Can cause conditions: Calcium kidney stones

Food preparation that reduces: Soaking, steaming, boiling and combining oxalate-rich foods with high calcium foods

Food preparation that increases: Grilling, roasting, baking and low calcium-rich foods.

4. Saponins

Saponins are bitter-taste anti-nutrients but are also vital for several body functions. They help boost the immune system, reduce the risk of cancer, lower cholesterol levels and manage diabetes.

Food sources: Quinoa, kidney beans, lentils, onion, garlic, tea, yam and spinach.

Binds to: Iron

Can cause conditions: Leaky gut syndrome and dysfunction of epithelial cells that perform a variety of functions such as protection, absorption, secretion and excretion.

Food preparation that reduces: Washing until no or little foam is left and abrasive dehulling (a process of removing hulls from seeds.

Food preparation that increases: Not washing before cooking or not removing the hulls.

5. Goitrogens or Glucosinolates

They are not necessarily harmful to individuals who have healthy thyroid functions.
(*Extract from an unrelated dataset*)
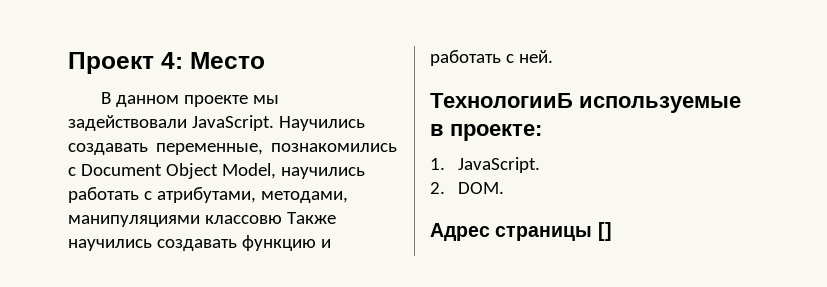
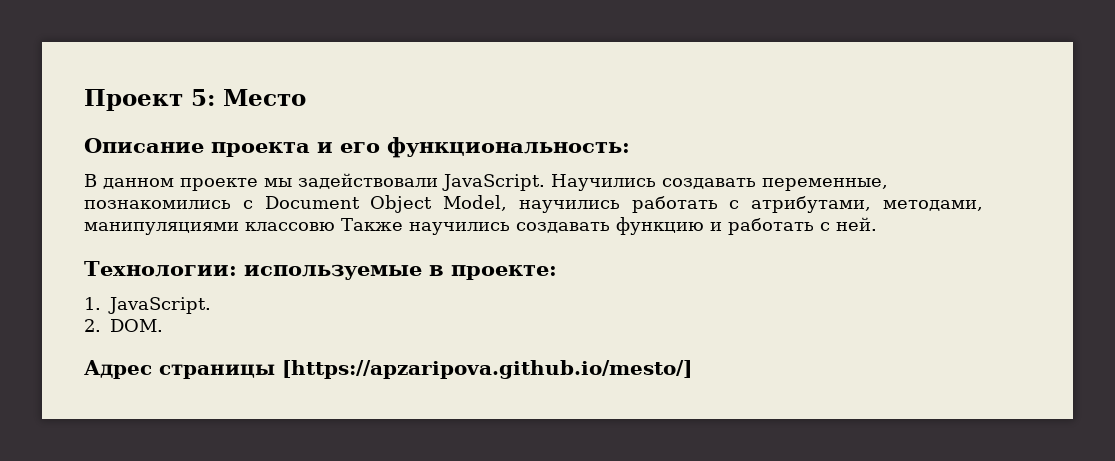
[161,52,183,69] 4: -> [191,89,215,106] 5:
(265, 60) none -> [84,137,630,158] // Описание проекта и его функциональность:
[430,93,573,108] ТехнологииБ -> [84,261,237,277] Технологии:
[597,222,612,241] [] -> [282,360,692,379] [https://apzaripova.github.io/mesto/]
These people can consume foods containing goitrogens as they are also rich in other vital nutrients with health-promoting benefits. [4]
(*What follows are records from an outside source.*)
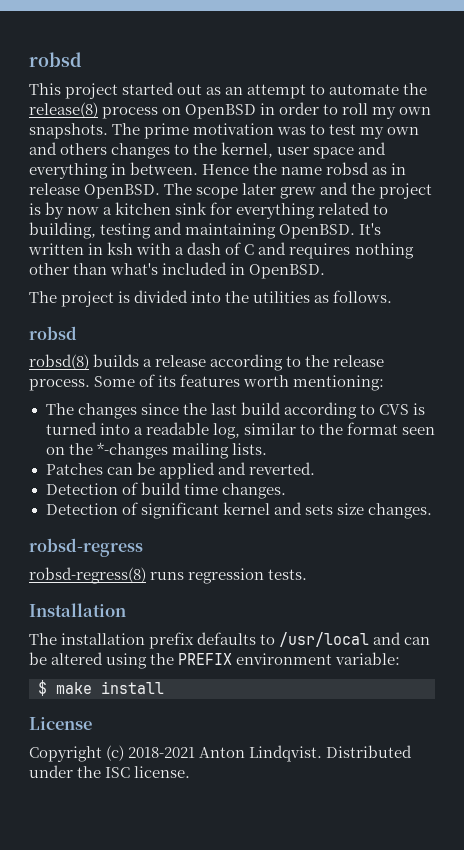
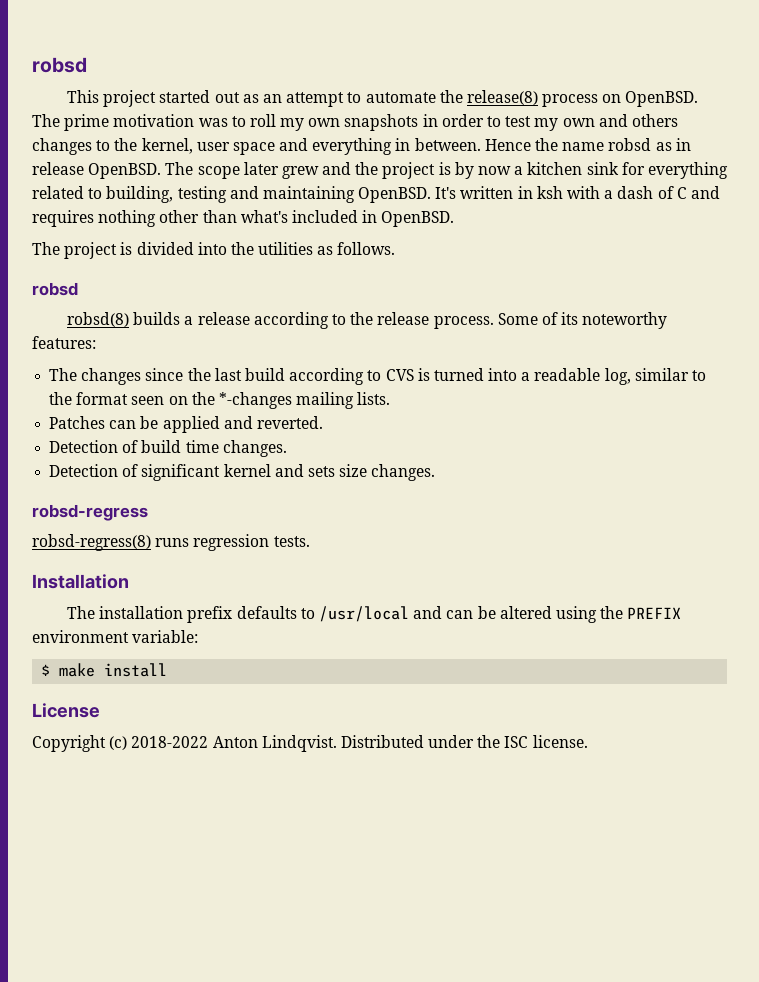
[185,102,432,119] [29,123,307,139] OpenBSD in order to roll my own snapshots. The prime motivation was -> [625,91,699,107] [32,114,484,131] OpenBSD. The prime motivation was to roll my own snapshots in order
[180,374,385,391] features worth mentioning: -> [582,312,668,329] [32,336,96,349] noteworthy features:
[128,747,196,758] 2018-2021 -> [131,736,209,748] 2018-2022

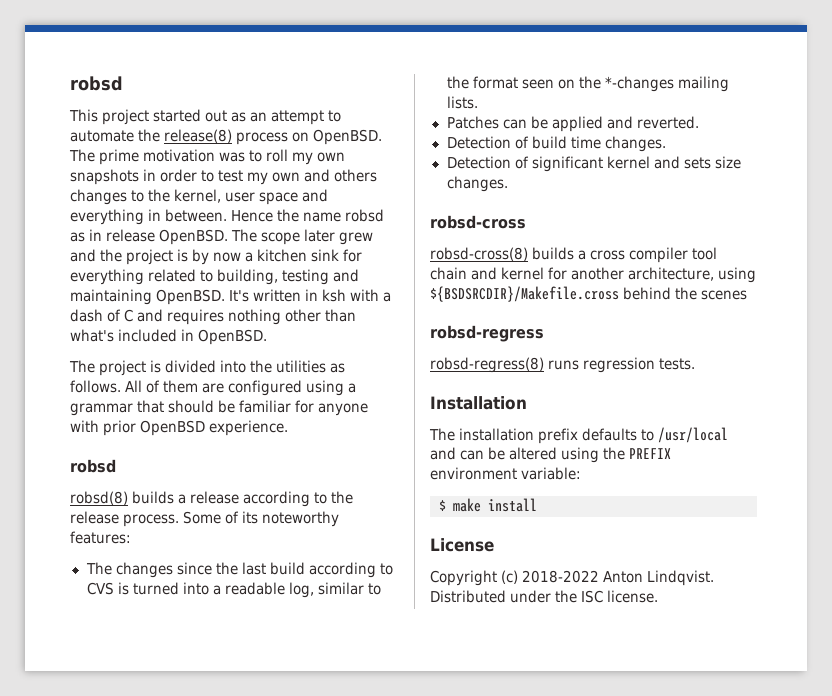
(396, 248) none -> [125,380,357,396] [70,400,369,416] [70,420,289,436] All of them are configured using a grammar that should be familiar for anyone with prior OpenBSD experience.
(436, 472) none -> [430,215,526,229] [430,247,718,263] [430,267,757,283] [430,286,748,302] // robsd-cross // robsd-cross(8) builds a cross compiler tool chain and kernel for another architecture, using ${BSDSRCDIR}/Makefile.cross behind the scenes

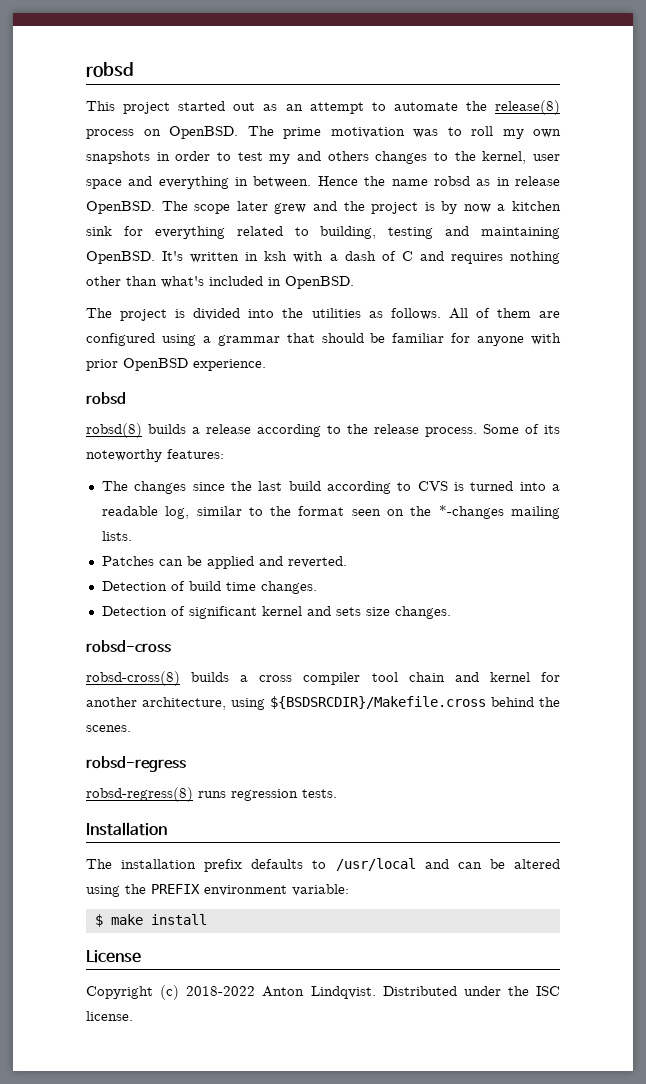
[272,172,301,182] own -> (291, 159) none
[701,290,748,300] scenes -> [86,725,131,732] scenes.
Food sources: Vegetables of Brassica genus such as kale, brussels sprout, broccoli, cabbage, cassava and millets.

Binds to: Iodine

Can cause conditions: Deficiency of iodine leading to goitre and hypothyroidism.

Food preparation that reduces: Steaming and boiling

Food preparation that increases: Not available

6. Tannins

They are responsible for the astringent taste of many food items. Tannins are known to be strong antioxidants along with other properties such as immunomodulatory, cardioprotective and anticarcinogenic.

Food sources: Wines, tea, black grapes, nuts, cocoa beans, dark chocolates, apples, cherries, peaches, walnuts, pecans, red kidney beans and apples.

Binds to: Iron

Can cause conditions: Anaemia and irregular heartbeat due to deficiency of iron.

Food preparation that reduces: Peeling of the fruits and nuts and cooking.

Food preparation that increases: Eating without peeling the skin.

What Are Anti-Nutrients?

Other Anti-Nutrients

  • Protease inhibitors that prevent the absorption of pepsin, trypsin and protease. [5]
  • Amylase inhibits that prevent the absorption of starch and complex carbohydrates by impairing the action of enzymes that break them into their simpler forms.
  • Lipase inhibitors that disturb the functioning of enzymes that helps with catalysing cholesterol and fats.
  • Cyanogenic glycosides that help resist pests and diseases in plants but can release hydrogen cyanide upon chewing.

To Conclude

Anti-nutrients are part of almost all fruits, vegetables, nuts, seeds, whole grains, legumes and other foods. They may interfere with the absorption of certain nutrients but it does not mean to avoid those foods completely, as they are also packed with other vital phytoestrogens, phytochemicals and antioxidants.

Traditional methods such as soaking, cooking, washing, germinating and fermentation can reduce the number of anti-nutrients from toxic levels to non-toxic levels. Also, people who eat high plant-based foods generally do not show a deficiency of any vital nutrients such as iron and zinc as their body adapts to the presence of anti-nutrients and don't interfere much with the absorption of nutrients.